Achieving fraud detection at scale
"With Databricks, we have one cohesive end-to-end process with one single unified team working on protecting the securities markets."
The Financial Industry Regulatory Authority (FINRA) is an independent, non-governmental organization responsible for protecting investors by ensuring that the U.S. securities markets operate in a fair and honest manner. FINRA oversees 12 markets and exchanges, 3700 firms and more than 600,000 brokers. FINRA deters misconduct by enforcing rules, detecting and preventing wrongdoing in the U.S. markets, and disciplining members who break the rules.

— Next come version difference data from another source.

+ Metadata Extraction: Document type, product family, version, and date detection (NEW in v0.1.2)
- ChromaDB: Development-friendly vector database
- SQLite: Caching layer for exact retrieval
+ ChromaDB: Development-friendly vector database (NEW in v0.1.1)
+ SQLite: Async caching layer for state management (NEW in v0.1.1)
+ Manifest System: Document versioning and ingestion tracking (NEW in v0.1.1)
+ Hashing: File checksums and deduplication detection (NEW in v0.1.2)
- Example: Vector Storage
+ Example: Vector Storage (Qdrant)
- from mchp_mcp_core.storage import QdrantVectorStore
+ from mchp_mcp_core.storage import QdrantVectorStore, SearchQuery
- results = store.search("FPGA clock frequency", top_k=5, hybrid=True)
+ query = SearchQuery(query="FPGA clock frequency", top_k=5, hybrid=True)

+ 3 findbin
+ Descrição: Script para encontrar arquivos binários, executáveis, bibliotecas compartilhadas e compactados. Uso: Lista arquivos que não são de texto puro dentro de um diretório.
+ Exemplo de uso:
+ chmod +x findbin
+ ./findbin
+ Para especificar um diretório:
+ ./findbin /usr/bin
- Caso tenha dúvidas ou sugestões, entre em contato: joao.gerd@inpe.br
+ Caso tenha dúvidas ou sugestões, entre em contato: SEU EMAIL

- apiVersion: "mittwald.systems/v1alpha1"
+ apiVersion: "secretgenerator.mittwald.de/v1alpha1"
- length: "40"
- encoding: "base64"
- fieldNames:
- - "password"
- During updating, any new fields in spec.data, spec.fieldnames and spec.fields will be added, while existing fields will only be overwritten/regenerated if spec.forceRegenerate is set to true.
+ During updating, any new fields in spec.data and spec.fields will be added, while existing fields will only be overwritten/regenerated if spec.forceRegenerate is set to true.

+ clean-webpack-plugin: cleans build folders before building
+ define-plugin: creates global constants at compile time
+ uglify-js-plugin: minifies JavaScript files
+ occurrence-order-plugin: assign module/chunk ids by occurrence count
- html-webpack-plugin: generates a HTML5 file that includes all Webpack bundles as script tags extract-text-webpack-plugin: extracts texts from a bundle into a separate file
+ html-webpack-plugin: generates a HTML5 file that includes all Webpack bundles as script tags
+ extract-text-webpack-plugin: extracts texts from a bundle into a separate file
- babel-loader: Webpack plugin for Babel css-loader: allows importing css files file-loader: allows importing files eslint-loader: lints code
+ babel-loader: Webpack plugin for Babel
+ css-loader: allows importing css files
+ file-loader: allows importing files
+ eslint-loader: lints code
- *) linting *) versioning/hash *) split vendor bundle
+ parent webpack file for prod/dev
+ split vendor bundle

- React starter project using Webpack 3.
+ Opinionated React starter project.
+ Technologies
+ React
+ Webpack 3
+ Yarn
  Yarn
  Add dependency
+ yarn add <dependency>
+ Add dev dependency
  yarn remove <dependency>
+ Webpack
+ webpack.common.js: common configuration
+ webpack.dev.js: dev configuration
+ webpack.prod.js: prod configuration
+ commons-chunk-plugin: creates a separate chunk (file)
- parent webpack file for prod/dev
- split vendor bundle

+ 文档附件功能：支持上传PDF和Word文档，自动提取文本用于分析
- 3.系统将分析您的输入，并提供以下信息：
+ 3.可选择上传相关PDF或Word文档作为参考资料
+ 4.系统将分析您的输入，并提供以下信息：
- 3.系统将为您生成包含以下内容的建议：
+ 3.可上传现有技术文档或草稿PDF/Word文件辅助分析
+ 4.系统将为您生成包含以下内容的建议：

To protect investors, FINRA is involved in identifying fraud schemes in the market. It does so by surveilling 99 percent of the equity markets and approximately 70 percent of the options markets. To do this, FINRA captures all transaction data—more than 100 billion trading events per day—from the various securities markets. FINRA then uses machine-learning algorithms to identify fraudulent patterns of behavior for investigation. Unfortunately, their legacy architect created a number of challenges that prevented them from effectively and efficiently monitoring the security markets. Challenges included:
- Data was stored in disparate on-premise systems which were highly complex and costly to build and scale leading to brittle data pipelines
- Disjointed development and production systems required data engineers to convert Python-based machine learning models into complex SQL statements that often times totaled 60-70 pages of code
- Complex model development process made it challenging to debug and iterate on models and limited reuse of code across teams
- Long development cycles due to segmented data scientist and engineering teams
Databricks provides FINRA with a Unified Data Analytics Platform that democratizes data and brings previously siloed teams together, cutting down overall time to market, increasing reusability of feature libraries, and improving operational efficiency. With Databricks, teams can quickly iterate on ML models and scale detection efforts to 100’s of billions of market events per day. As a result, FINRA has significantly improved fraud prevention leading to a more secure financial future for investors in the US.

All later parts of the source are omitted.